Hacker News new | past | comments | ask | show | jobs | submit login
Show HN: Affordable text-to-speech for long-form content (audiowaveai.com)
55 points by yagudaev on May 26, 2024 | hide | past | favorite | 50 comments
Hi HN, I’m Michael, creator of AudiowaveAI. I started this project out of frustration when I couldn't find an audiobook version of Make by Pieter Levels. The available text-to-speech options were either too robotic, overly complex, or simply too costly.

It works really well for non-fiction long-form content (i.e. hours of audio).

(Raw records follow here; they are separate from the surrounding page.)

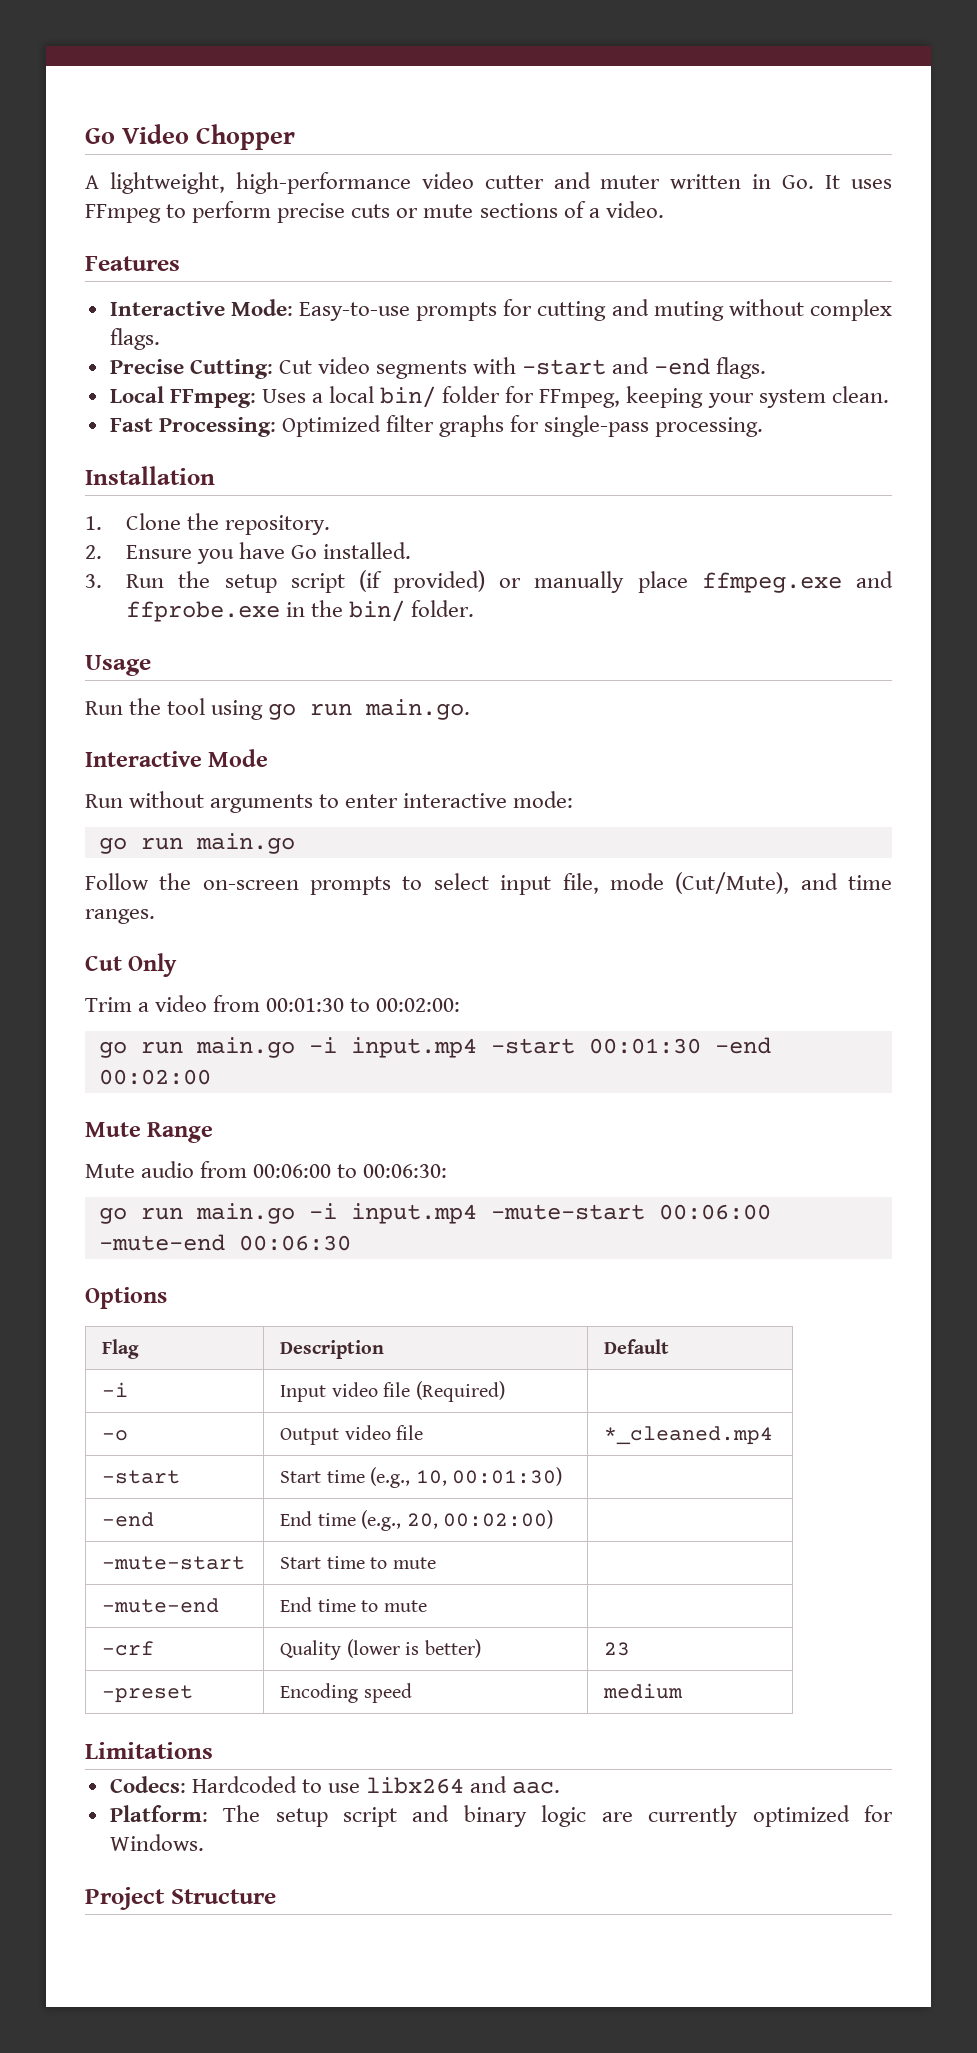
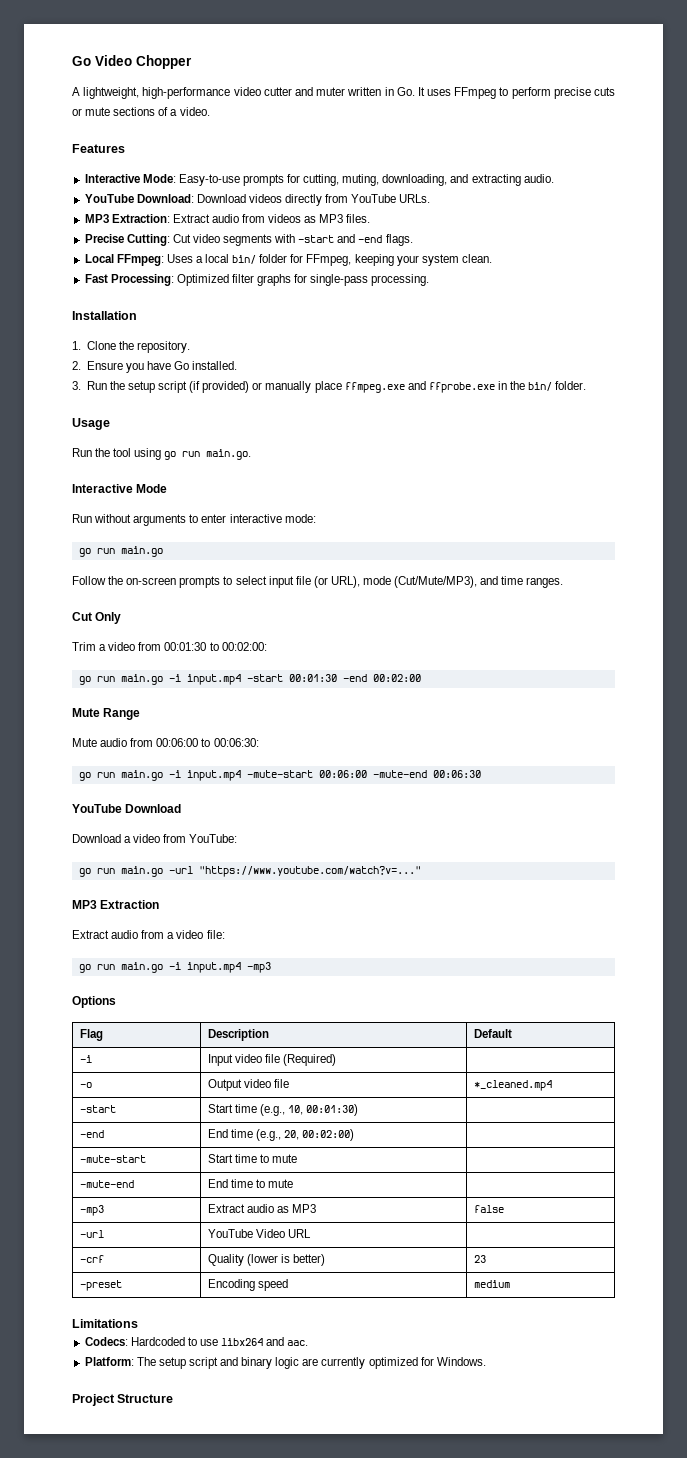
- Interactive Mode: Easy-to-use prompts for cutting and muting without complex flags.
+ Interactive Mode: Easy-to-use prompts for cutting, muting, downloading, and extracting audio.
+ YouTube Download: Download videos directly from YouTube URLs.
+ MP3 Extraction: Extract audio from videos as MP3 files.
- Follow the on-screen prompts to select input file, mode (Cut/Mute), and time ranges.
+ Follow the on-screen prompts to select input file (or URL), mode (Cut/Mute/MP3), and time ranges.
+ YouTube Download
+ Download a video from YouTube:
+ go run main.go -url "https://www.youtube.com/watch?v=..."
+ MP3 Extraction
+ Extract audio from a video file:
+ go run main.go -i input.mp4 -mp3
+ -mp3 | Extract audio as MP3 | false
+ -url | YouTube Video URL |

It’s early days for AudiowaveAI, and I’m looking for feedback to improve the product. Try it out and share your thoughts: [AudiowaveAI](https://audiowaveai.com). Thanks!




This is really cool! One quick note about your marketing copy, though: > Audio for humans, not robots

There are plenty of blind folks who use traditional text to speech for navigating our devices. We prefer the robot text at ridiculously high speeds. We're humans too.

I would love the option to switch to a more natural voice for more literary text (or even a fan fic) so I'll definitely be checking this out


> I would love the option to switch to a more natural voice for more literary text (or even a fan fic) so I'll definitely be checking this out

I'm curious if it would be possible to do some kind of analysis to determine the number of individual characters in the text who are speaking, and then assign an appropriate voice to each of the characters. So if you had something like descriptive language interspersed with a conversation between two characters, that you'd have three voices (a narrator, Character A, and Character B) that are consistent across the text.

For more complex writing with many characters, you'd probably need a wide library of possible voices, and the analysis piece would need to spot-on, since it would be very confusing to have one characters' lines spoken by the wrong voice.

Regarding fanfics, many authors give (or withhold) permissions around creating derivative versions of their work via avenues like ficbinding. Before using a tool like this to create an audio version of their writing, I'd suggest reaching out to a fic's author to see if they'd be okay with that. For personal-only use, though, and especially if it's in context of accessibility for visually-impaired folks, I imagine that many of them would probably be okay with it.


This is what the best narrators do. My favourite example is Andy Serkis narrating the Hobbit.


Thank you so much ; you've given me a lot to think about.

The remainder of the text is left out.